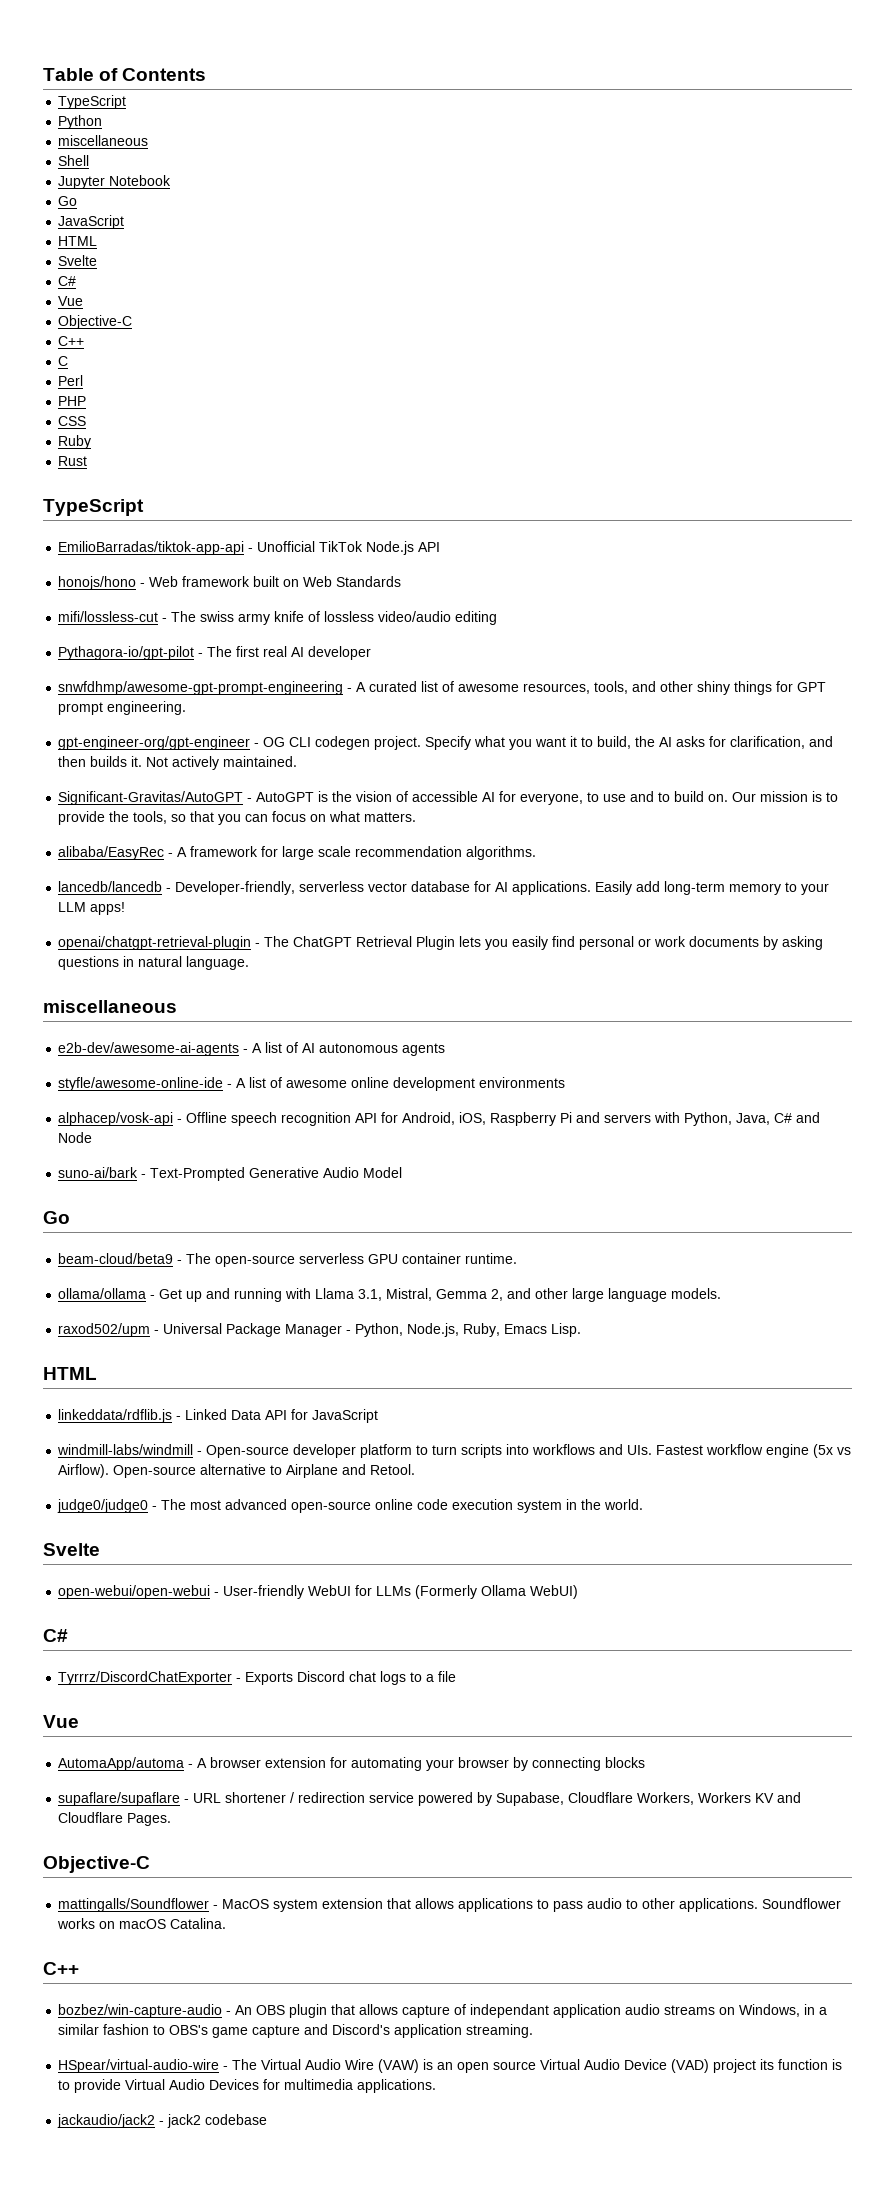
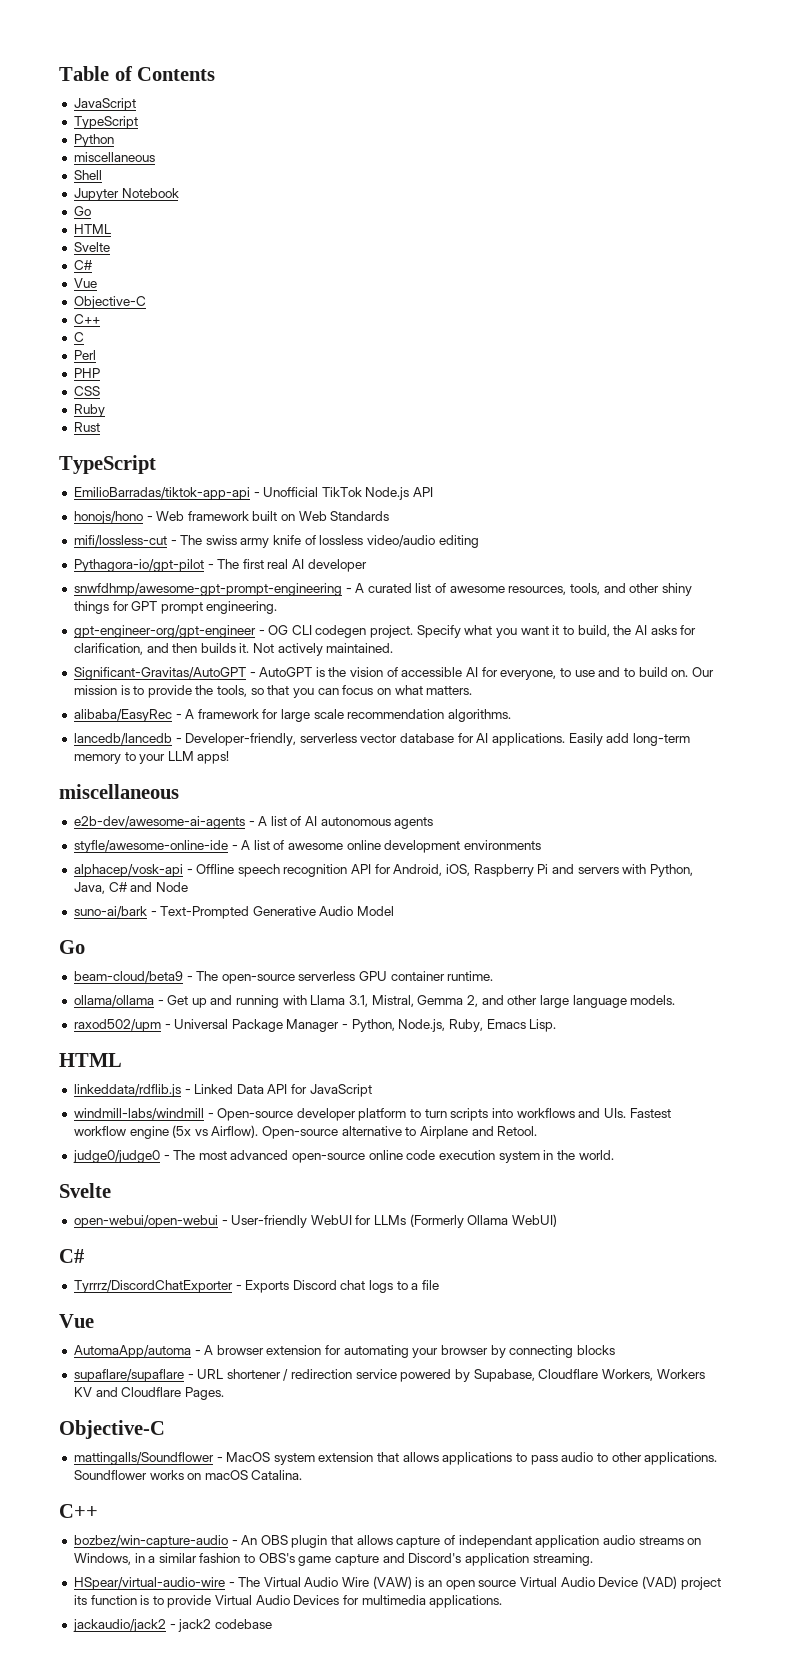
  Table of Contents
+ JavaScript
  Jupyter Notebook
  Go
- JavaScript
- openai/chatgpt-retrieval-plugin - The ChatGPT Retrieval Plugin lets you easily find personal or work documents by asking questions in natural language.

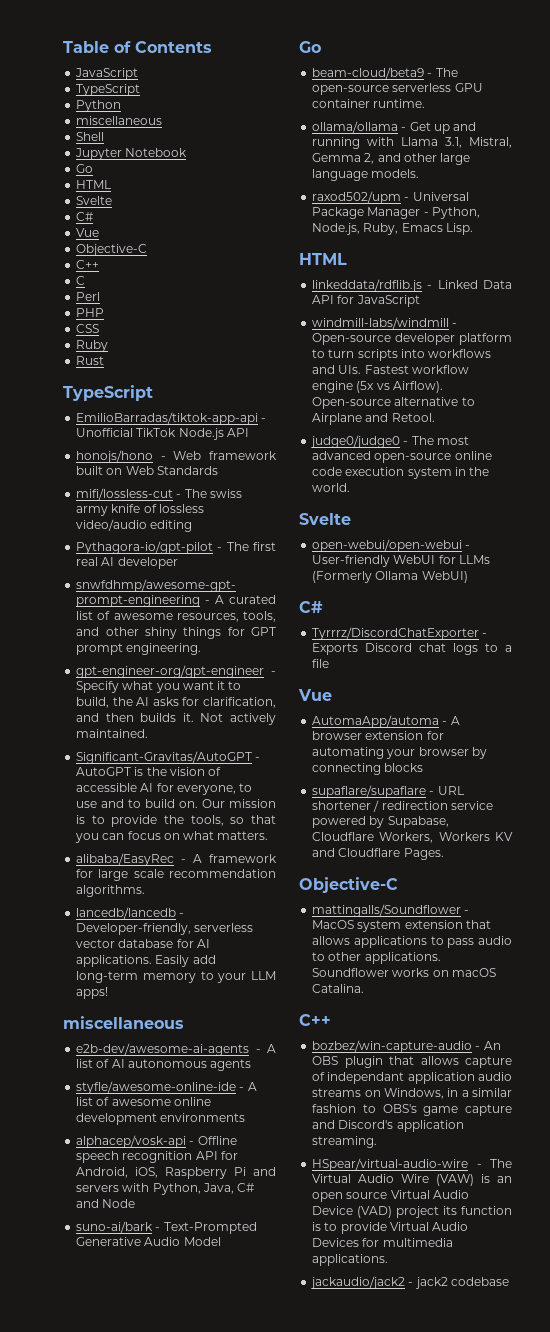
- gpt-engineer-org/gpt-engineer - OG CLI codegen project. Specify what you want it to build, the AI asks for clarification, and then builds it.
+ gpt-engineer-org/gpt-engineer - Specify what you want it to build, the AI asks for clarification, and then builds it.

PROBLEM REQUIREMENTS ▸
All of the records above must be copied exactly, except for the pictures.

RESULT ▸
  Table of Contents
+ JavaScript
  Jupyter Notebook
  Go
- JavaScript
- openai/chatgpt-retrieval-plugin - The ChatGPT Retrieval Plugin lets you easily find personal or work documents by asking questions in natural language.

- gpt-engineer-org/gpt-engineer - OG CLI codegen project. Specify what you want it to build, the AI asks for clarification, and then builds it.
+ gpt-engineer-org/gpt-engineer - Specify what you want it to build, the AI asks for clarification, and then builds it.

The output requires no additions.